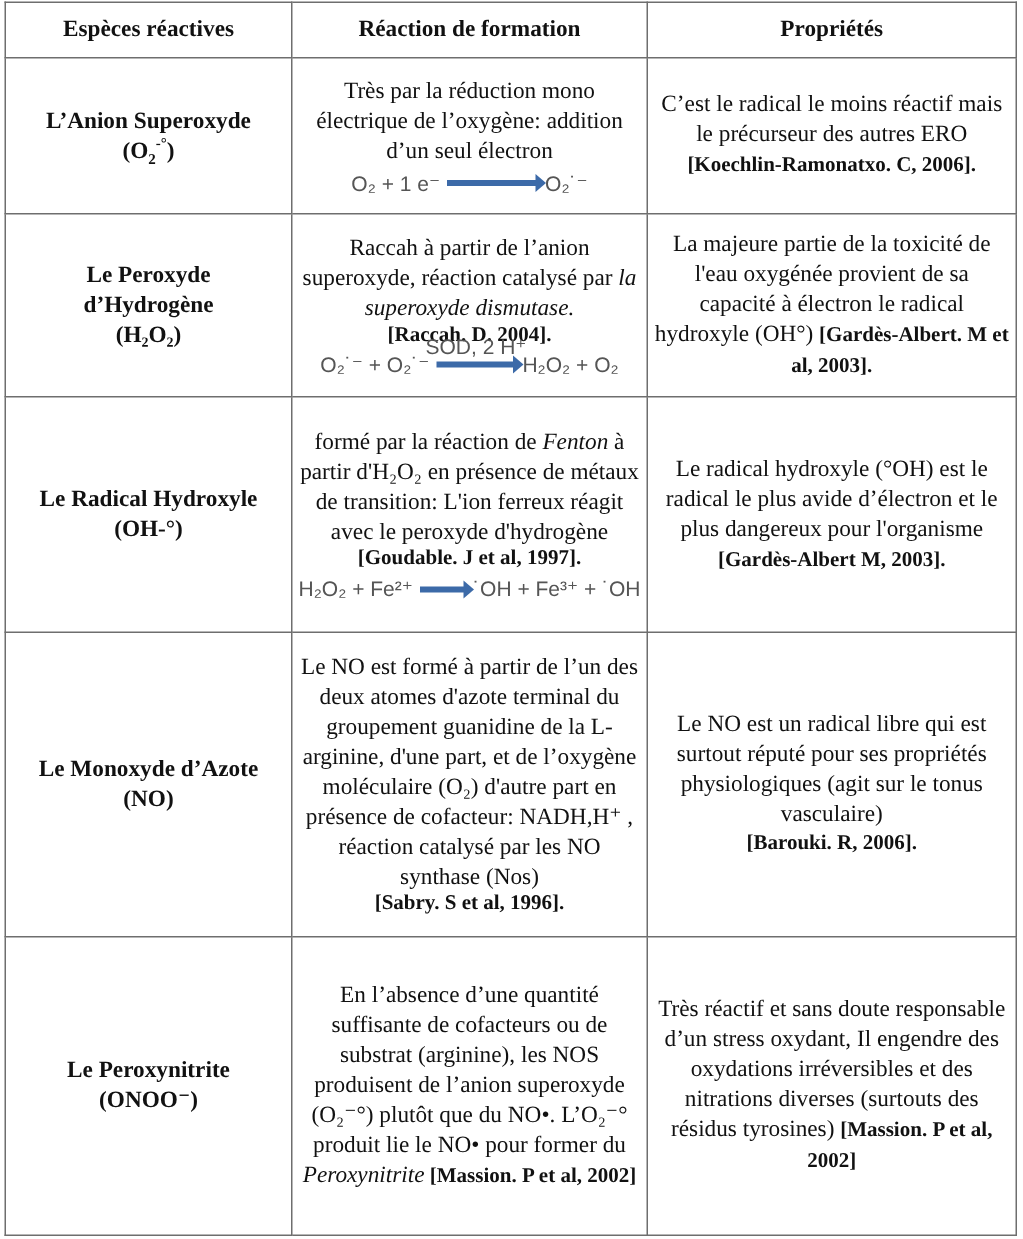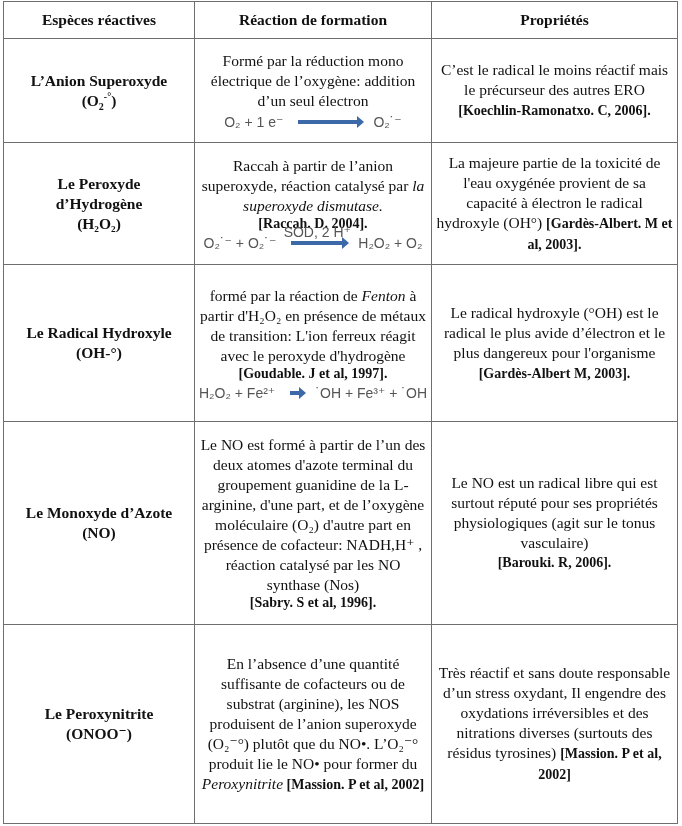--- a/index.html
+++ b/index.html
@@ -12,21 +12,21 @@
   tr.r1 td { height: 103px; }
   tr.r2 td { height: 121px; }
   tr.r3 td { height: 156px; }
   tr.r4 td { height: 202px; }
   tr.r5 td { height: 198px; }
   .sp { font-weight: bold; font-size: 15.5px; line-height: 20px; }
   .txt { font-size: 15.5px; line-height: 20px; }
   .ref { font-weight: bold; font-size: 14px; }
   .it { font-style: italic; }
   sub, sup { font-size: 10px; line-height: 0; }
-  .eq { font-family: "Liberation Sans", "DejaVu Sans", sans-serif; font-size: 14px; color: #555; display: flex; align-items: center; justify-content: center; gap: 12px; margin-top: 3px; white-space: nowrap; }
+  .eq { font-family: "Liberation Sans", "DejaVu Sans", sans-serif; font-size: 14px; color: #555; display: flex; align-items: center; justify-content: center; gap: 2px; margin-top: 3px; white-space: nowrap; }
   .arrow { display: inline-block; position: relative; height: 4px; background: #3c6aa8; margin: 0 3px; }
   .arrow::after { content: ""; position: absolute; right: -6px; top: -4px; border-left: 7px solid #3c6aa8; border-top: 6px solid transparent; border-bottom: 6px solid transparent; }
   .arrow .lbl { position: absolute; bottom: 5px; left: 50%; transform: translateX(-50%); font-size: 14px; color: #555; white-space: nowrap; }
 </style>
 </head>
 <body>
 
 <table class="main">
   <colgroup>
       <col class="c1">
@@ -39,21 +39,21 @@
     <th>Réaction de formation</th>
     <th>Propriétés</th>
   </tr>
 
   <tr class="r1">
     <td class="sp">
       <div>L’Anion Superoxyde</div>
       <div><span>(O</span><sub>2</sub><sup>-°</sup><span>)</span></div>
     </td>
     <td>
-      <div class="txt">Formé par la réduction mono électrique de l’oxygène: addition d’un seul électron</div>
+      <div class="txt">Très par la réduction mono électrique de l’oxygène: addition d’un seul électron</div>
       <div class="eq">
         <span>O₂ + 1 e⁻</span>
         <span class="arrow" style="width:60px"></span>
         <span>O₂˙⁻</span>
       </div>
     </td>
     <td class="txt">
       <span>C’est le radical le moins réactif mais le précurseur des autres ERO </span><span class="ref">[Koechlin-Ramonatxo. C, 2006].</span>
     </td>
   </tr>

**********

Your instructions — Set down, exactly as they stand above, the lines starting with the line with "bold; font-size: 14px;" and going on through the line with "10px; line-height: 0;", and no others.

Reply —
   .ref { font-weight: bold; font-size: 14px; }
   .it { font-style: italic; }
   sub, sup { font-size: 10px; line-height: 0; }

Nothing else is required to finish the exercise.